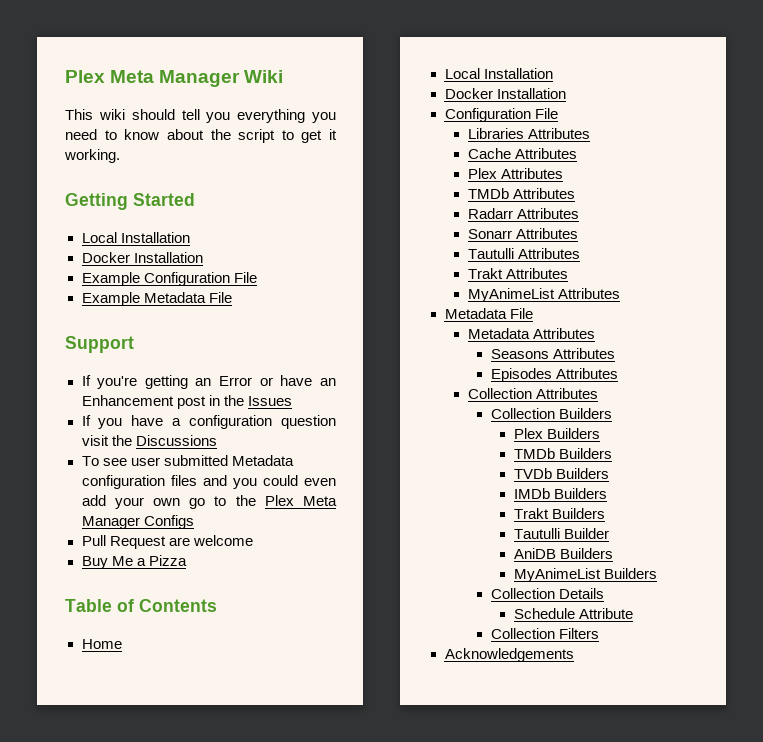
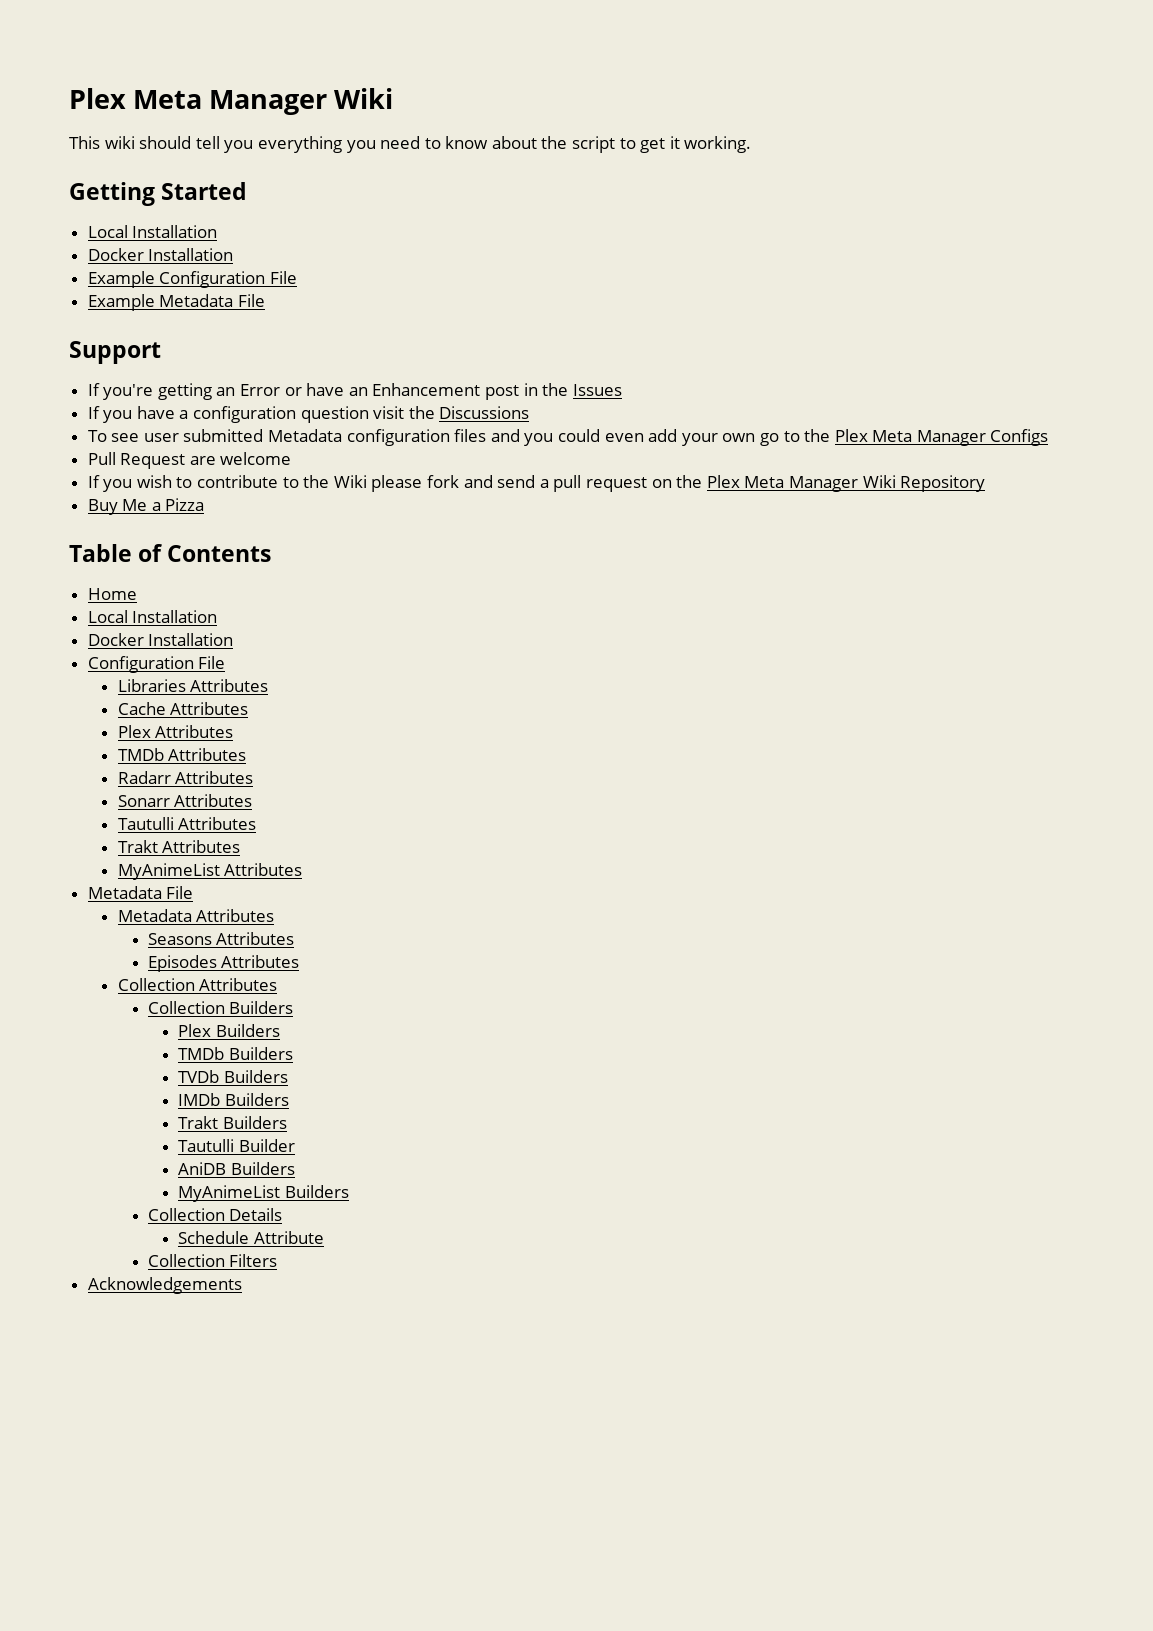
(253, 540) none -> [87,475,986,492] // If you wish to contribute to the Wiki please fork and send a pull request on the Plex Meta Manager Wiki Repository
···
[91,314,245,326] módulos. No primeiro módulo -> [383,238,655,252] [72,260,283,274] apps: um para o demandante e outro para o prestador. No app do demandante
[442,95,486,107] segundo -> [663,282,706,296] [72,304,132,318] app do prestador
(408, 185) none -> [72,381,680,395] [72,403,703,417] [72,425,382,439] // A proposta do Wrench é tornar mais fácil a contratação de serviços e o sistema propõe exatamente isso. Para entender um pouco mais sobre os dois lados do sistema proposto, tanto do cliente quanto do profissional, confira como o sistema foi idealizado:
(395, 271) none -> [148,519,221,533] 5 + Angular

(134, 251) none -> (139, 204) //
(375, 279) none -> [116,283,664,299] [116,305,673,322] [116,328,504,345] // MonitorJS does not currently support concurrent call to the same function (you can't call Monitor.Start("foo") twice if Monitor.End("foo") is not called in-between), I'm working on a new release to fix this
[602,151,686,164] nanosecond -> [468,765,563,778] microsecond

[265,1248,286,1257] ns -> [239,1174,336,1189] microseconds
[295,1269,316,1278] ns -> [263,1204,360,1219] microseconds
···
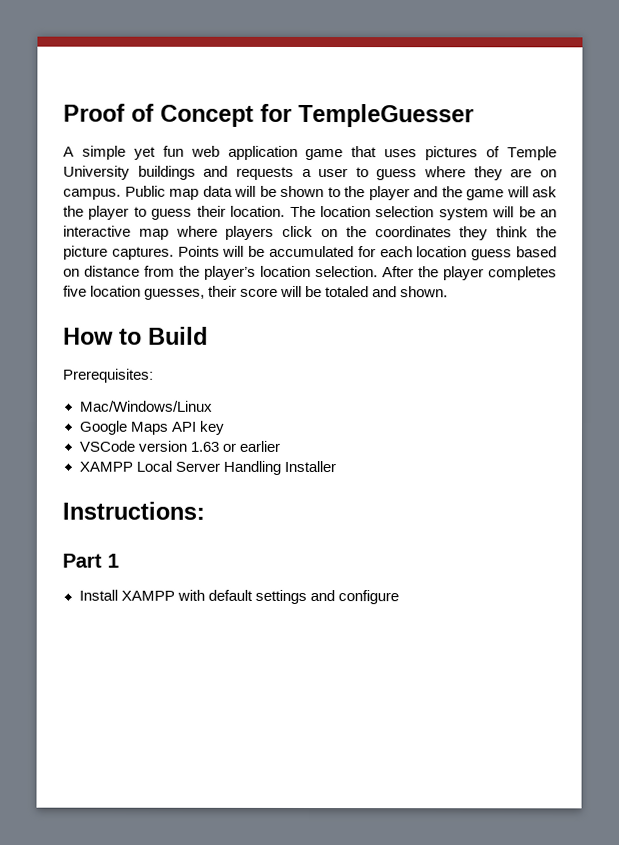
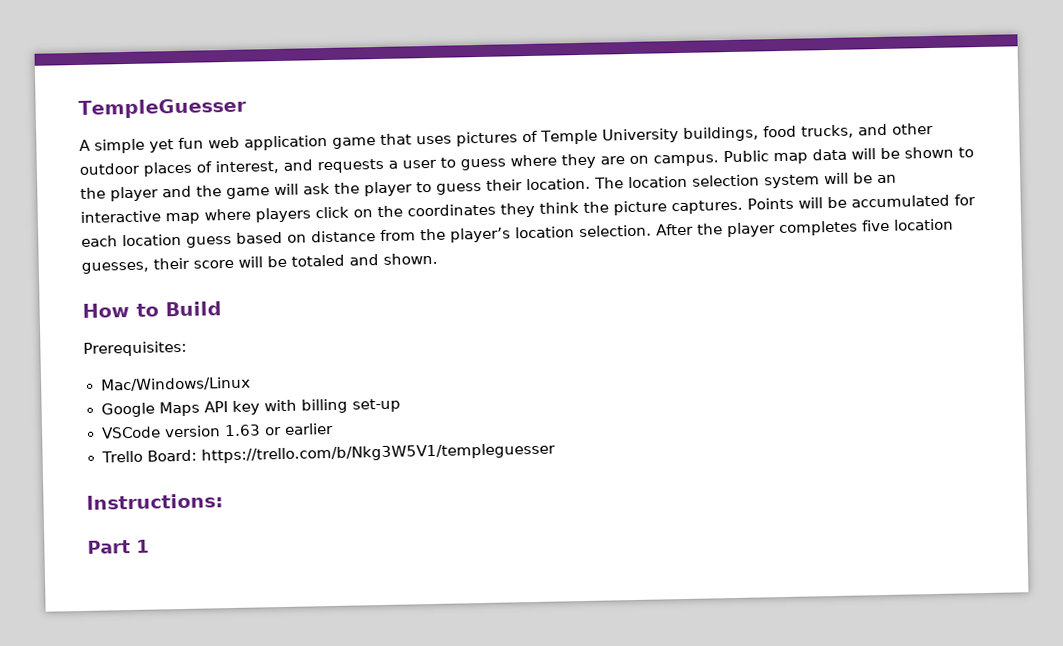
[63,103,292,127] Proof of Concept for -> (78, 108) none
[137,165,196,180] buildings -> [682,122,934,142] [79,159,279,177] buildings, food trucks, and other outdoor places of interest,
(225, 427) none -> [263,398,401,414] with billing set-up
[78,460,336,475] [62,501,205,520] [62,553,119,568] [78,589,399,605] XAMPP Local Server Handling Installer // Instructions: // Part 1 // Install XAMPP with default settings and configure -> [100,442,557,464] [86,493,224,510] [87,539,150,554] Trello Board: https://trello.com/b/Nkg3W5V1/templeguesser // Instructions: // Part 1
···
Prompt —
Among the entries above, find every line holding "prestador" and copy it.

Your response —
[91,314,245,326] módulos. No primeiro módulo -> [383,238,655,252] [72,260,283,274] apps: um para o demandante e outro para o prestador. No app do demandante
[442,95,486,107] segundo -> [663,282,706,296] [72,304,132,318] app do prestador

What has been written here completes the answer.